[[ Records for the exercise, beginning ]]

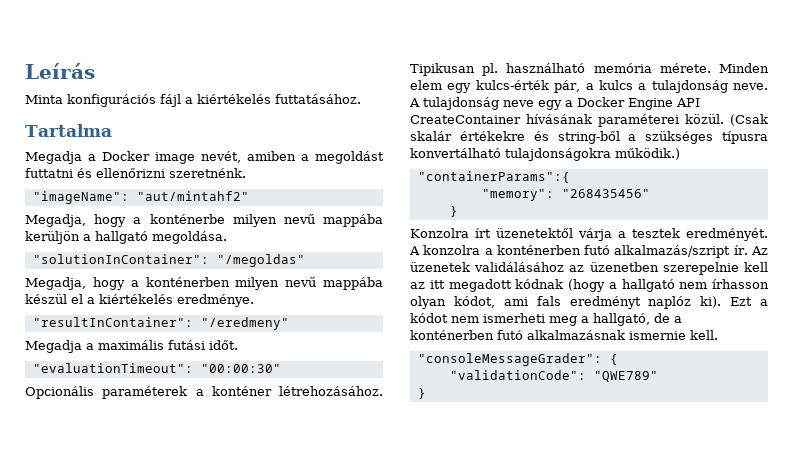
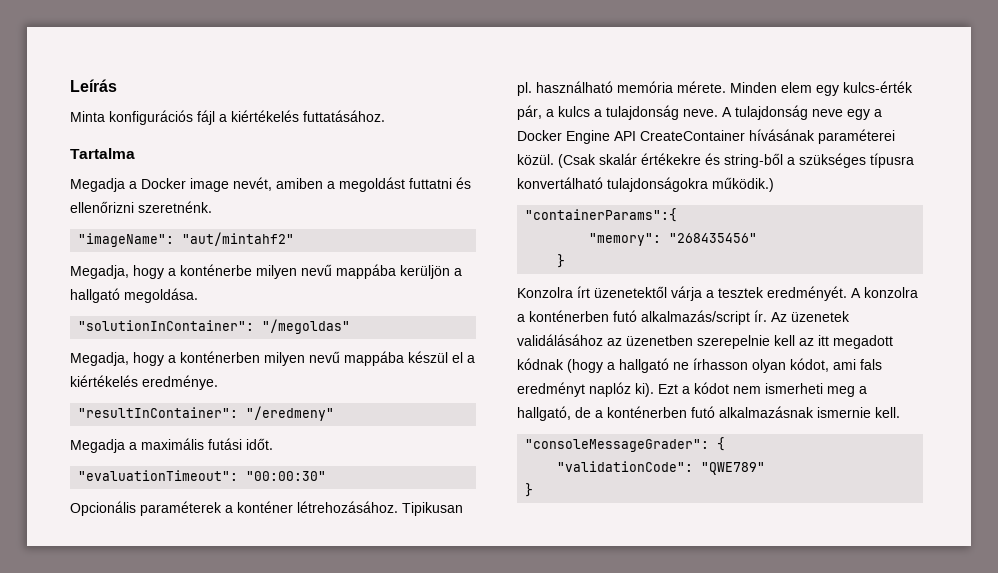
- A konzolra a konténerben futó alkalmazás/szript ír.
+ A konzolra a konténerben futó alkalmazás/script ír.
- Az üzenetek validálásához az üzenetben szerepelnie kell az itt megadott kódnak (hogy a hallgató nem írhasson olyan kódot, ami fals eredményt naplóz ki).
+ Az üzenetek validálásához az üzenetben szerepelnie kell az itt megadott kódnak (hogy a hallgató ne írhasson olyan kódot, ami fals eredményt naplóz ki).

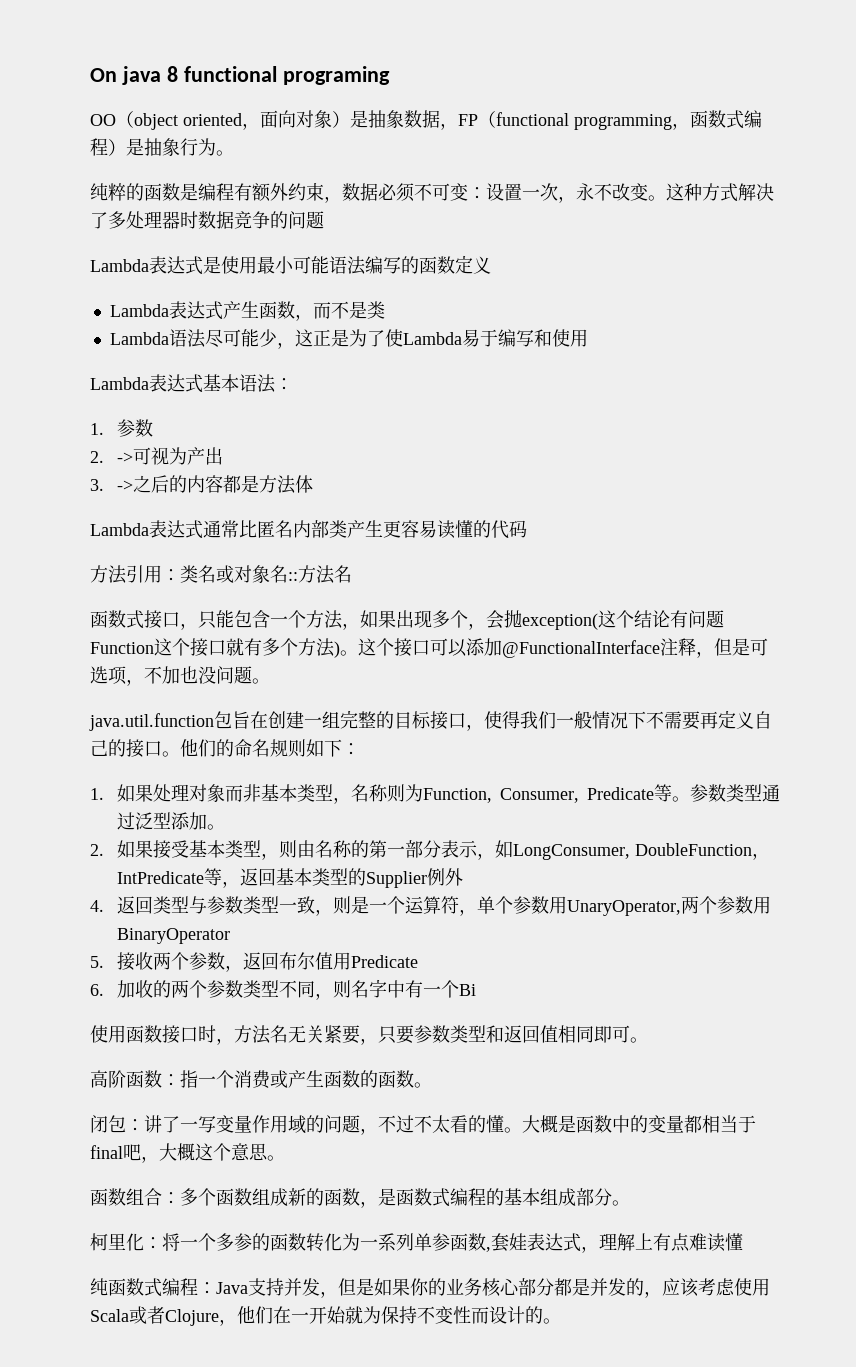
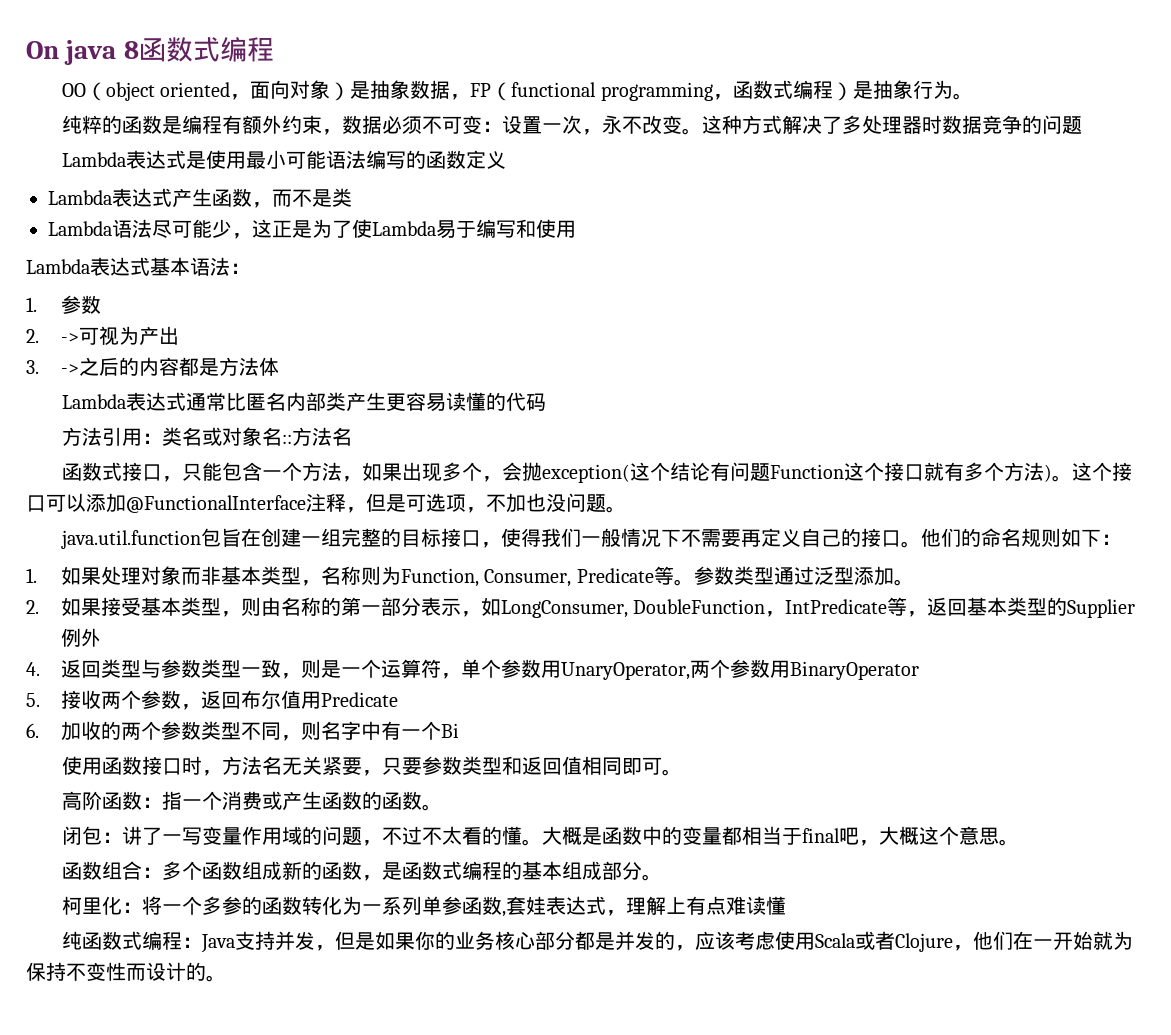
- On java 8 functional programing
+ On java 8函数式编程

[[ Records for the exercise, end ]]

Output exactly the lines from the one that has "- Az üzenetek" through the end of the data. Do not include pictures.

## Reply to the task
- Az üzenetek validálásához az üzenetben szerepelnie kell az itt megadott kódnak (hogy a hallgató nem írhasson olyan kódot, ami fals eredményt naplóz ki).
+ Az üzenetek validálásához az üzenetben szerepelnie kell az itt megadott kódnak (hogy a hallgató ne írhasson olyan kódot, ami fals eredményt naplóz ki).

- On java 8 functional programing
+ On java 8函数式编程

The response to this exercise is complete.